Le danger est toujours d’ignorer ou oublier ce qui a été déjà dit… Ceux qui ont eu la chance de parcourir les pages d’André Gardies, ne peuvent qu’être d’accord. Ceux qui ont eu la possibilité de consulter l’une des introuvables copies de cet essai, ont pu sans doute remarquer les indéniables qualités d’une recherche qui, au-delà de son âge, est encore capable de porter tous ceux qui s’intéressent aux rapports entre les savoirs sur l’espace et le médium cinématographique ; soient-ils des analystes ou bien des géographes, des urbanistes, des architectes ou encore des chercheurs en littérature, en civilisations, fascinés par la capacité du film de parler d’espace, de faire l’espace.
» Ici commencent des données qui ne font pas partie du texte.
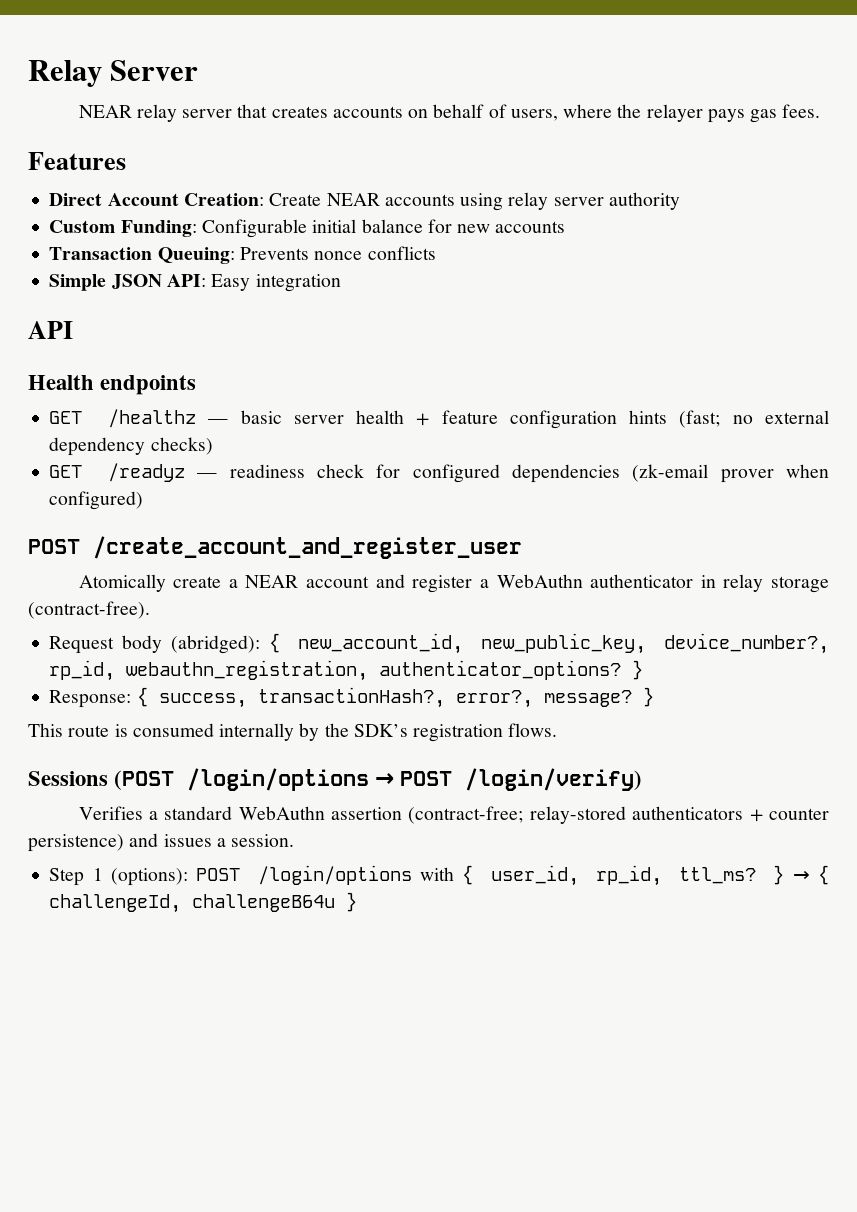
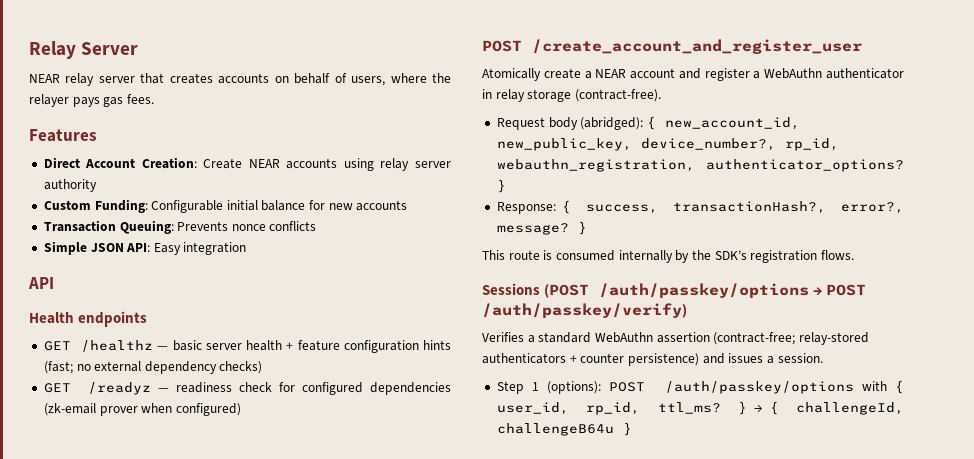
- Sessions (POST /login/options → POST /login/verify)
+ Sessions (POST /auth/passkey/options → POST /auth/passkey/verify)
- Step 1 (options): POST /login/options with { user_id, rp_id, ttl_ms?
+ Step 1 (options): POST /auth/passkey/options with { user_id, rp_id, ttl_ms?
La perspective choisie par André Gardies permet, en effet, de comprendre le cinéma comme un champ de forces créateur d’espace et l’une des forces de sa pensée est d’envisager le déploiement de l’espace dans ce qu’il appelle lui-même un “dialogue ludique” entre écritures et lectures mais aussi entre les dimensions sensibles et cognitives, constitutives des univers filmiques.

Bien loin de faire de l’espace un reflet, un décor, ce dernier devient alors le vecteur, voire la condition même pour qu’un film marche. Car, si pour Gardies, l’espace cinématographique crée les conditions, pour le spectateur, d’une mise à distance au monde, ce dernier ne s’efface pas, il reste là en suspense et en sourdine derrière les murs, derrière l’écran, mais encore présent.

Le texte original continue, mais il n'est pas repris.